Pocaleche y Arroganz
Érase una vez dos tribus del Norte cuyos jefes no se podían ni hablar. Juan José Pocaleche y Don Miguel Arroganz se llevaban tan mal, que pocos confiaban en llegar a verles fumando la pipa de la paz. Sus tribus permanecían separadas en una patria liderada por José María Nadená, quien se negaba a reconocer conflicto político alguno que cuestionara su ordenamiento territorial.
Los Pocaleche se distinguían por su exquisita palabra y mejor paladar. Algo indecisos y prepotentes tal vez, pero en el fondo era gente de buena voluntad. Muchos mantenían ancestrales vínculos con la tribu de los Arroganz, quienes destacaban por su excelente orgullo y sus deseos de vivir en libertad.
La tribu Silla estaba compuesta por nativos tanto de Pocaleche como de Arroganz.

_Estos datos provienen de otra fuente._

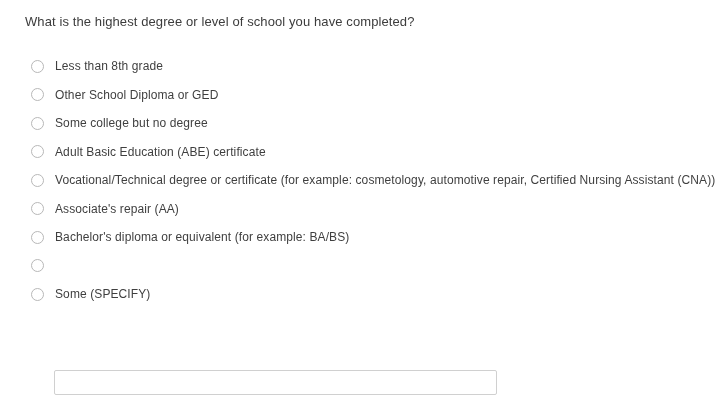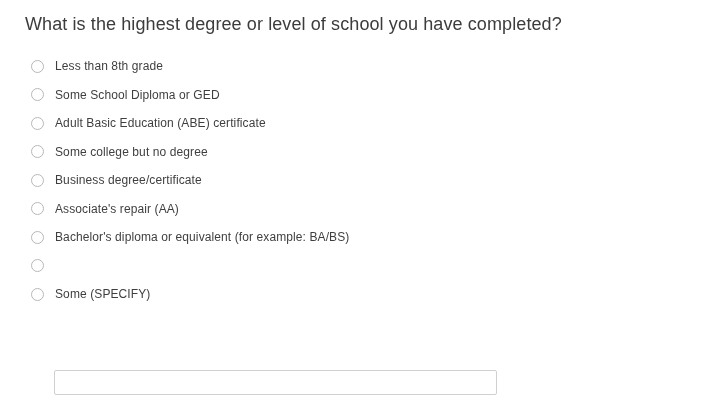"What is the highest degree" .question-title { font-size: 18px -> 13px }
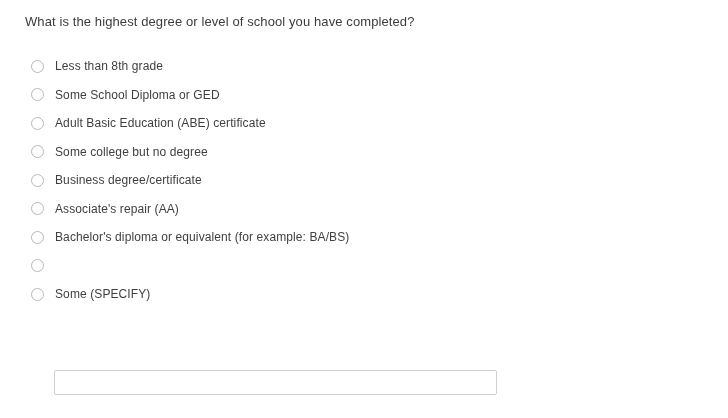"Some School Diploma or GED" span.option-label { text: Some -> Other }
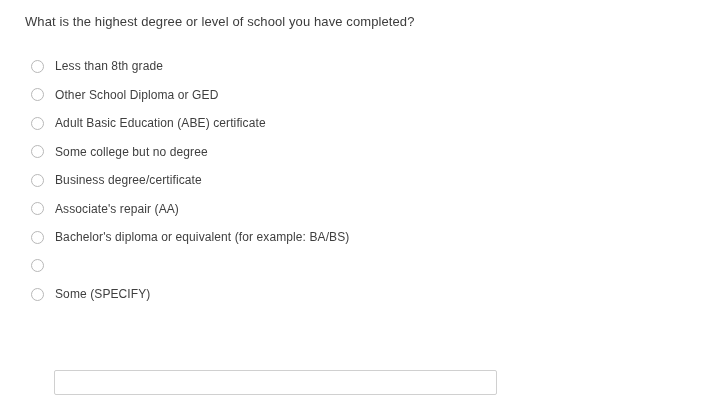"Adult Basic Education (ABE) certificate" div.option-row { order: before "Some college but no degree" -> after "Some college but no degree" }
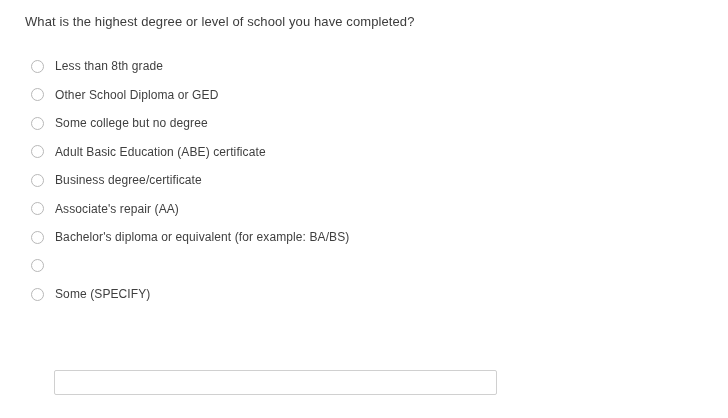"Vocational/Technical degree or" div.option-row { html: none -> <div> <span></span> <span>Vocational/Technical degree or certificate (for example: cosmetology, automotive repair, Certified Nursing Assistant (CNA))</span> </div> }
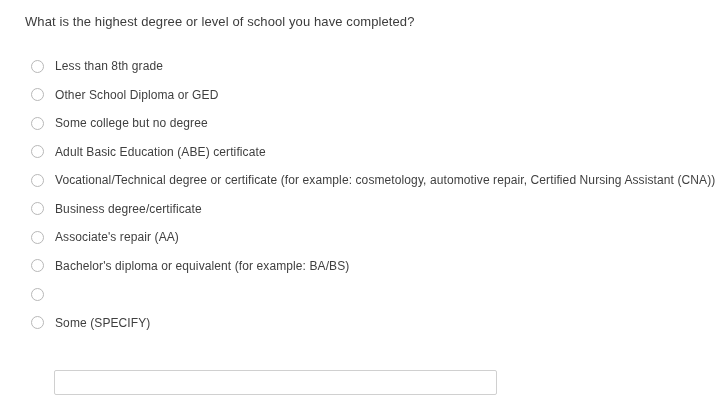"Business degree/certificate" div.option-row { html: <div> <span></span> <span>Business degree/certificate</span> </div> -> none }
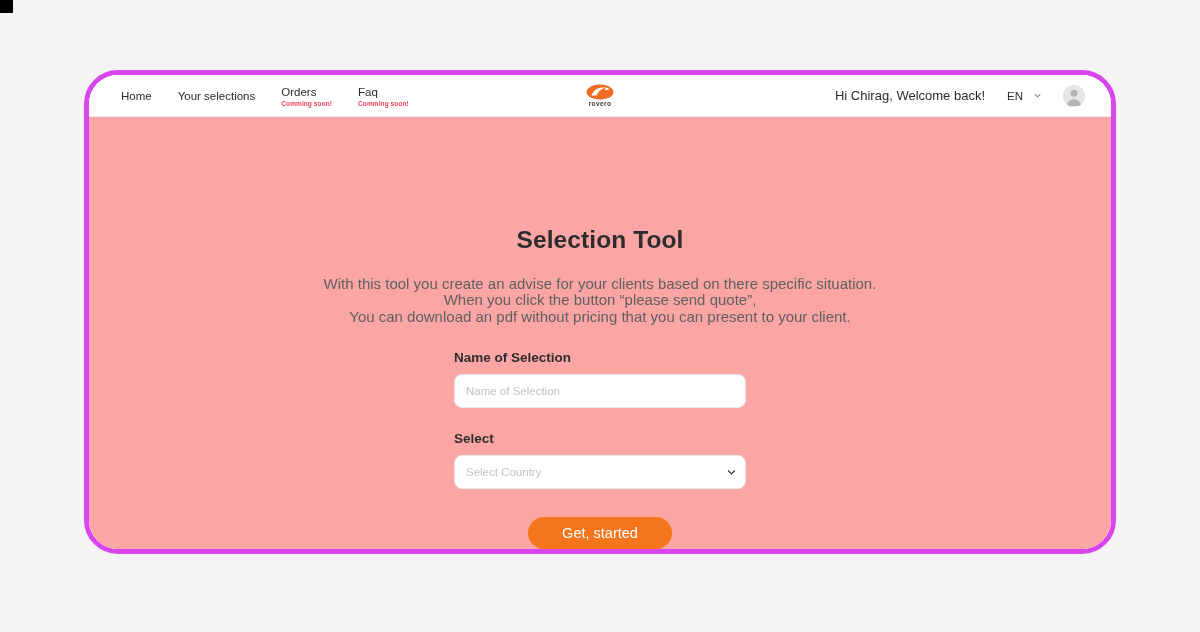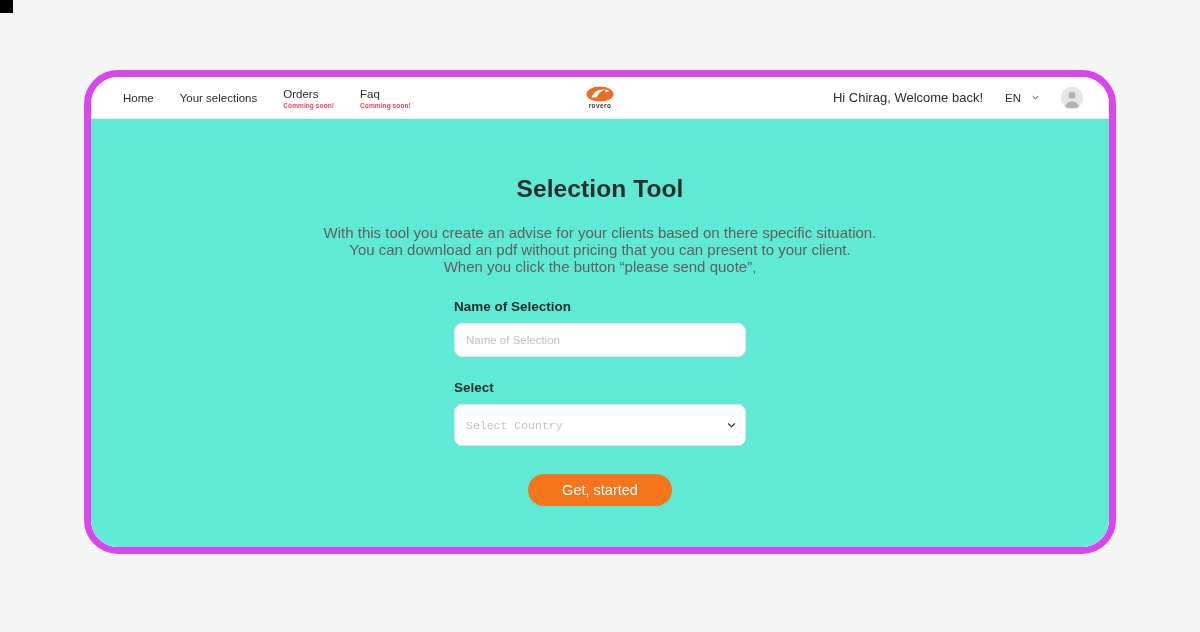"Home" .device-frame { border: 7px solid #d946ef -> 5px solid #d946ef }
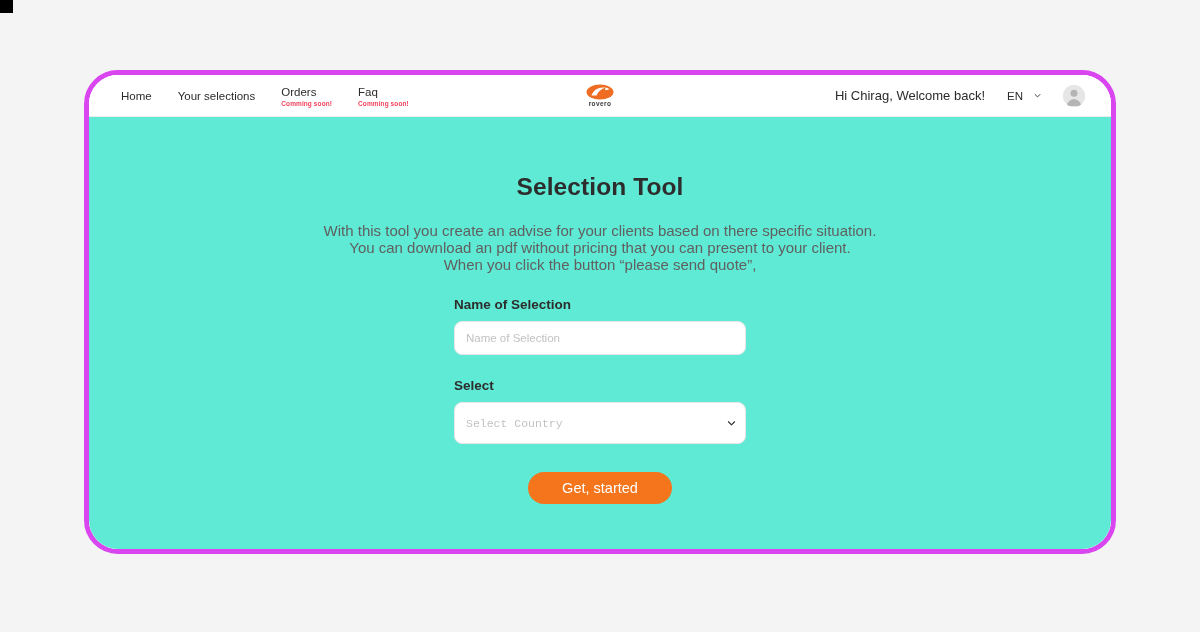"Selection Tool" .main { background: #5eead4 -> #fca5a5; justify-content: none -> flex-end }
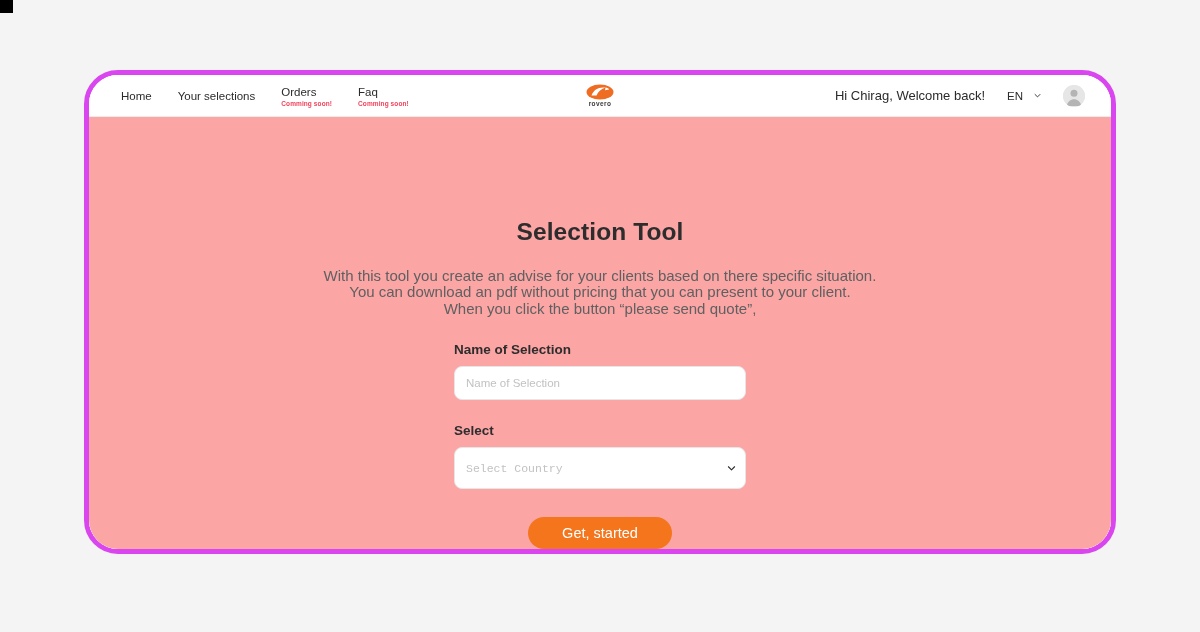"You can download an pdf" div { order: before "When you click the button" -> after "When you click the button" }
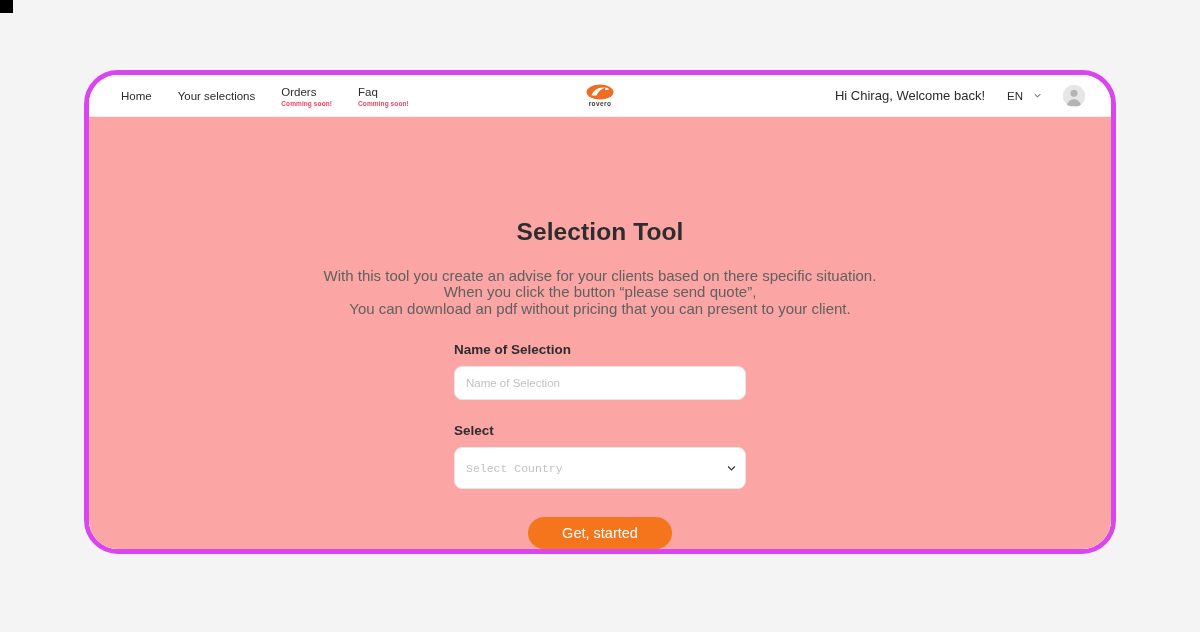"Select Country" .select-input { font-family: Liberation Mono, monospace -> Liberation Sans, sans-serif; height: 42px -> 34px }
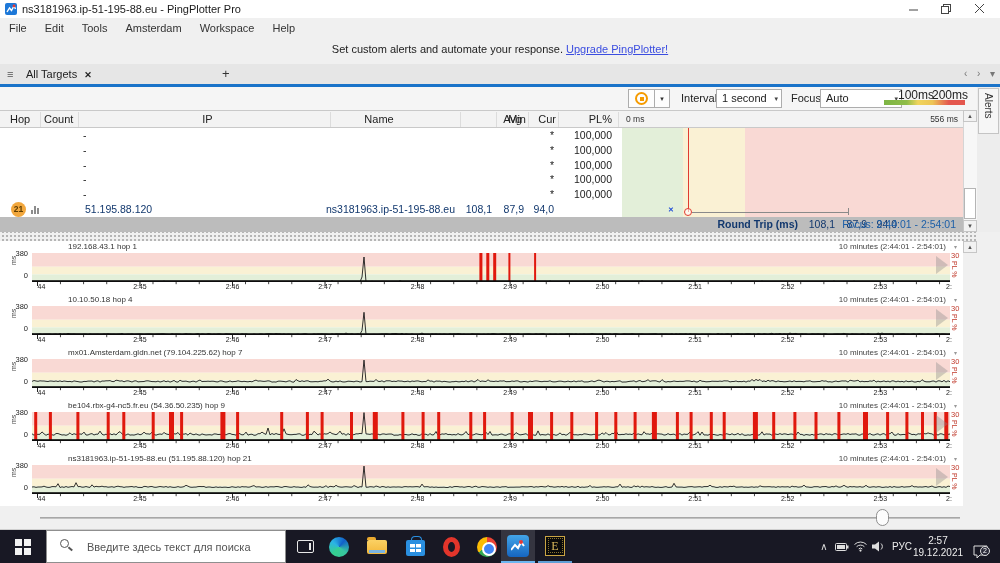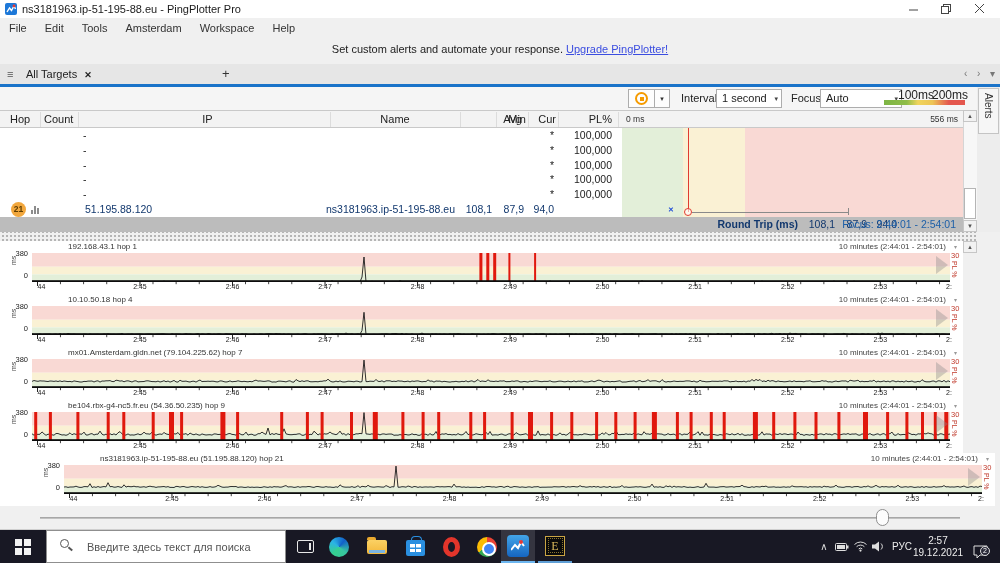"Name" #th-name { left: 330px -> 314px }
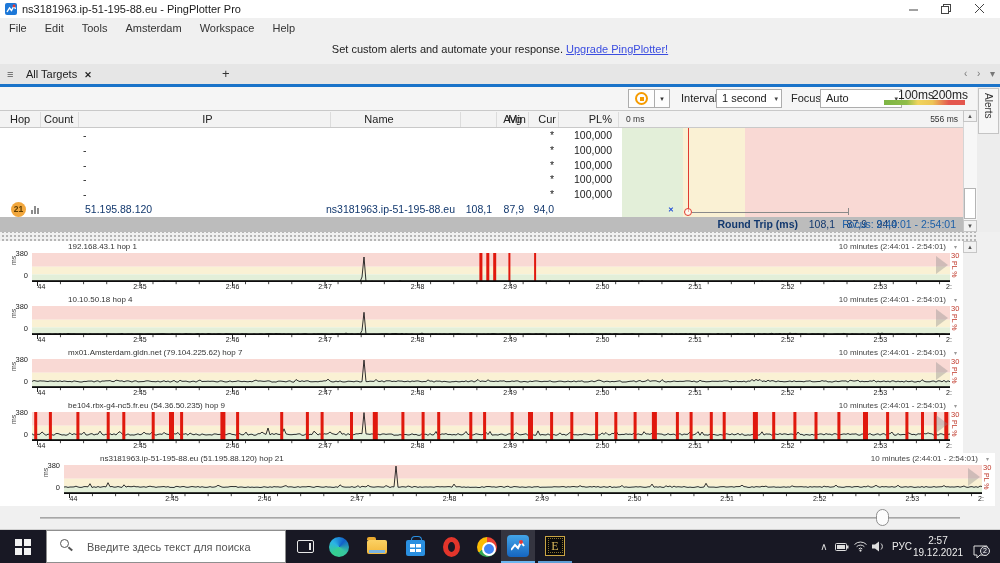"ns3181963.ip-51-195-88.eu (51.195.88.120) hop 21" div.graph-block { margin-left: 32px -> none }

Aunque no estaban oficialmente reconocidos, exigían un diálogo directo entre sus jefes para que consultaran pacíficamente la voluntad de toda la comunidad.
En este punto sin embargo, los Nadená volvían a negarse de plano a todo amago separatista, predecían, y movilizaban a su ejército de cien mil soldados para defender la unidad constitucional. Un poco más al norte, en una pequeña reserva propiedad del gran François Legrand, residía más gente que como los Silla, también quería opinar sobre su identidad común con las demás tribus.
La diferencia principal entre las tribus y las reservas era que éstas no podían elegir a su propio jefe, y por tanto no tenían derecho a mantener relaciones de tipo tribal. Aunque todas compartieran tres rasgos comunes: el Euskara Bantú, su lengua sagrada, el profundo amor por su tierra, y el respeto hacia la cultura y tradiciones de sus antepasados.
Y mientras Juan José y Don Miguel no se sentaran a hablar de jefe a jefe, reconocieran a un representante de la reserva de Legrand, consultaran a la gente y garantizaran el cumplimiento de la voluntad popular... tribus y reserva seguirían como siempre. Como en el cuento de Pocaleche y Arroganz.